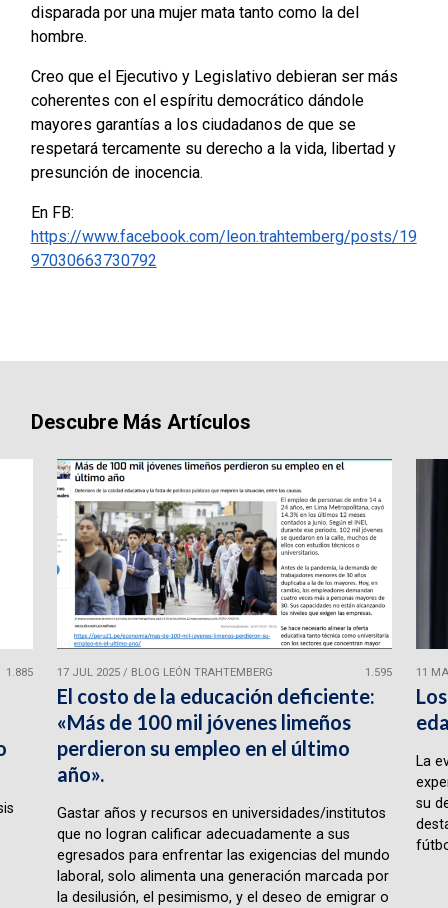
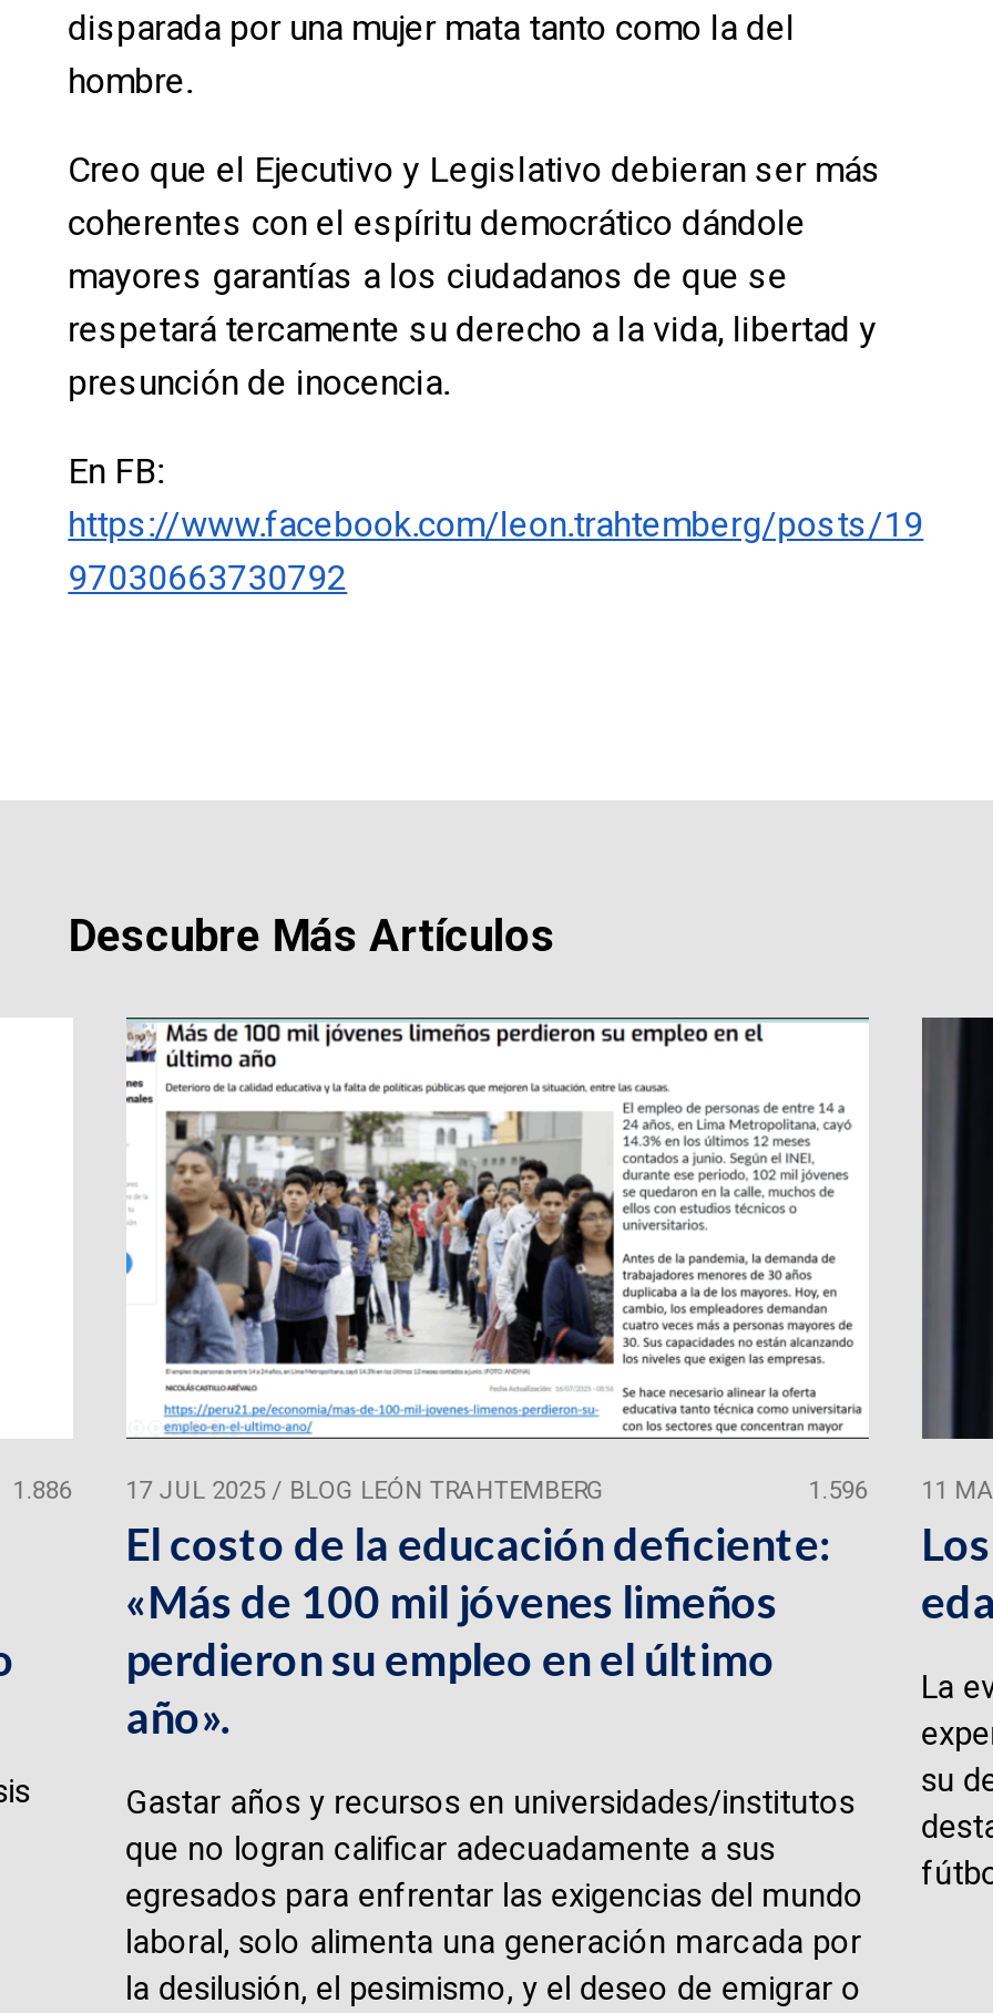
[6,666,273,679] 1.885 17 JUL 2025 / BLOG LEÓN TRAHTEMBERG -> [13,1477,604,1506] 1.886 17 JUL 2025 / BLOG LEÓN TRAHTEMBERG
[365,666,392,679] 1.595 -> [808,1477,868,1506] 1.596

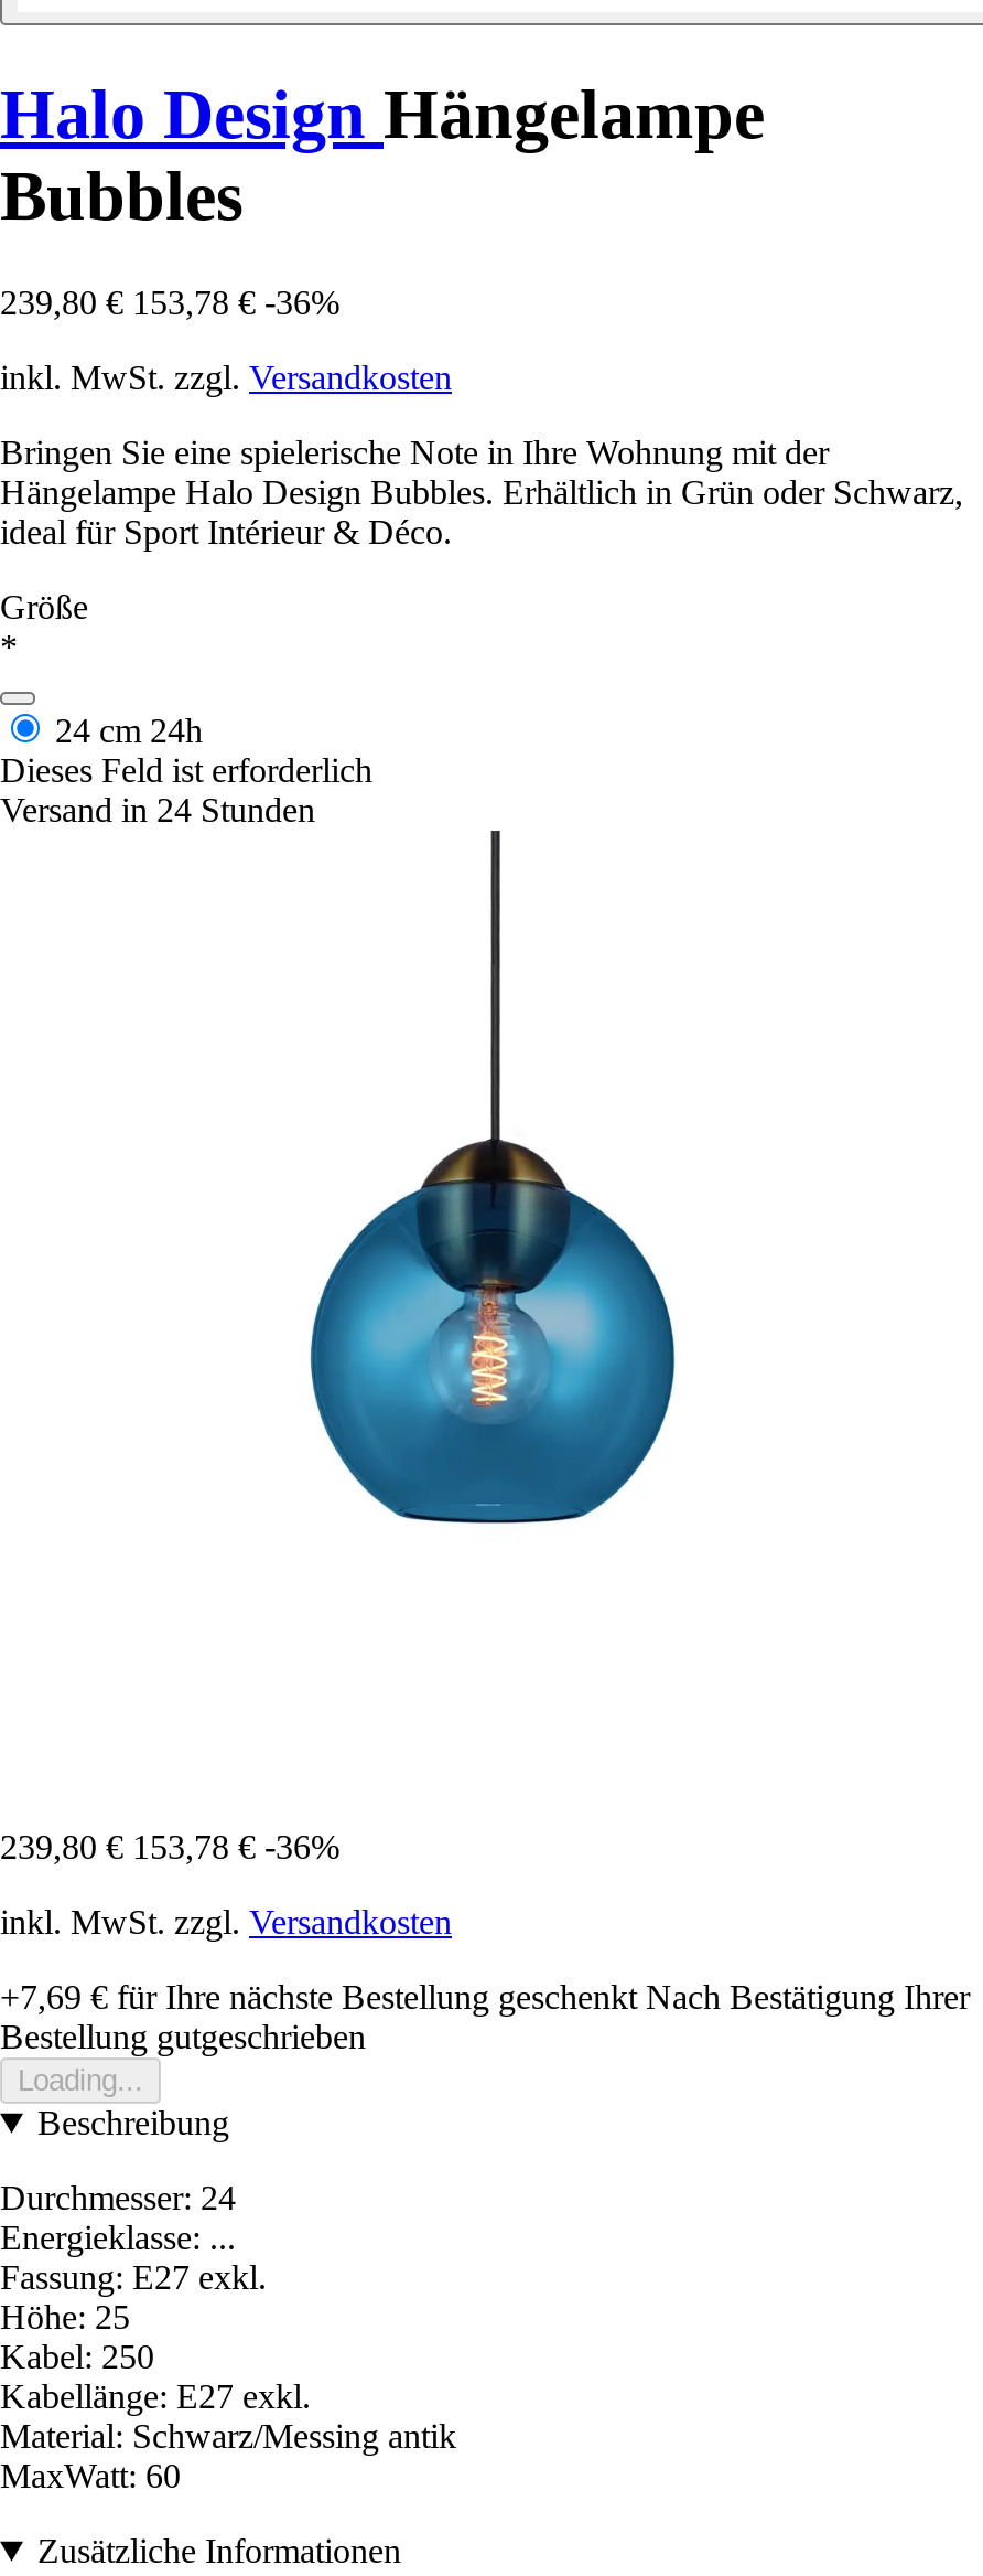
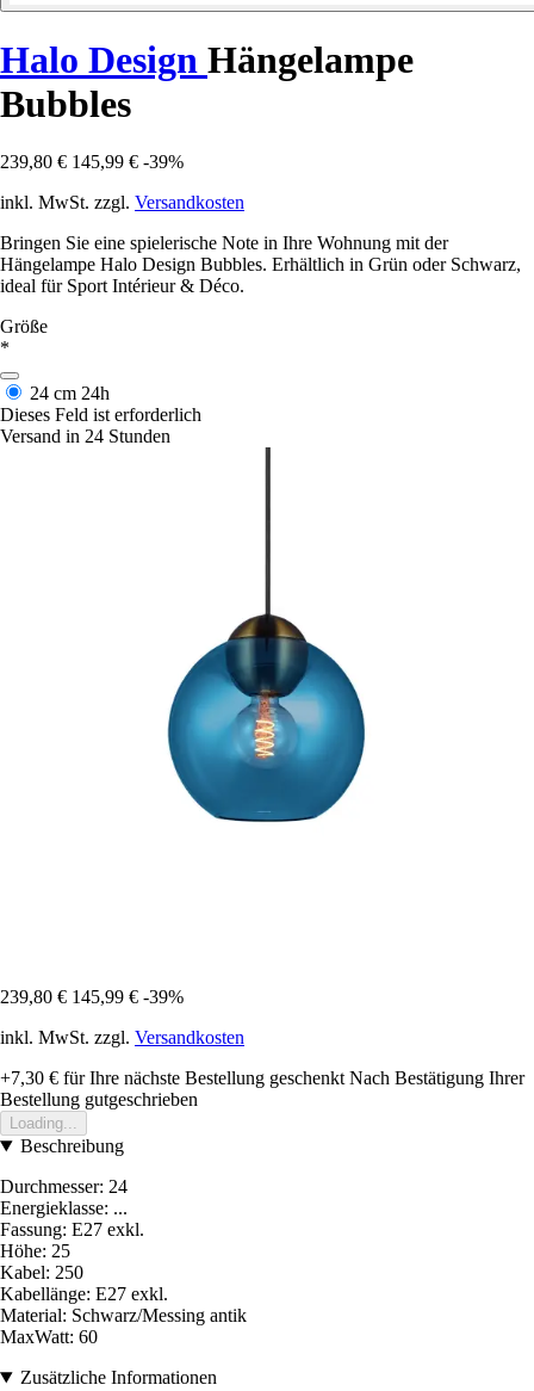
[0,284,339,321] 239,80 € 153,78 € -36% -> [0,152,184,172] 239,80 € 145,99 € -39%
[0,1828,339,1866] 239,80 € 153,78 € -36% -> [0,987,184,1007] 239,80 € 145,99 € -39%
[0,1978,970,2016] +7,69 €für Ihre nächste Bestellung geschenkt Nach Bestätigung Ihrer -> [0,1068,524,1088] +7,30 €für Ihre nächste Bestellung geschenkt Nach Bestätigung Ihrer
——————————
§ **TRY IT**
Would you copy the lines from the one holding "[365,666,392,679] 1.595 ->" down to the last line of the material, both included, exactly and with nothing added, skipping the pictures?

§ **RESPONSE AREA**
[365,666,392,679] 1.595 -> [808,1477,868,1506] 1.596

[0,284,339,321] 239,80 € 153,78 € -36% -> [0,152,184,172] 239,80 € 145,99 € -39%
[0,1828,339,1866] 239,80 € 153,78 € -36% -> [0,987,184,1007] 239,80 € 145,99 € -39%
[0,1978,970,2016] +7,69 €für Ihre nächste Bestellung geschenkt Nach Bestätigung Ihrer -> [0,1068,524,1088] +7,30 €für Ihre nächste Bestellung geschenkt Nach Bestätigung Ihrer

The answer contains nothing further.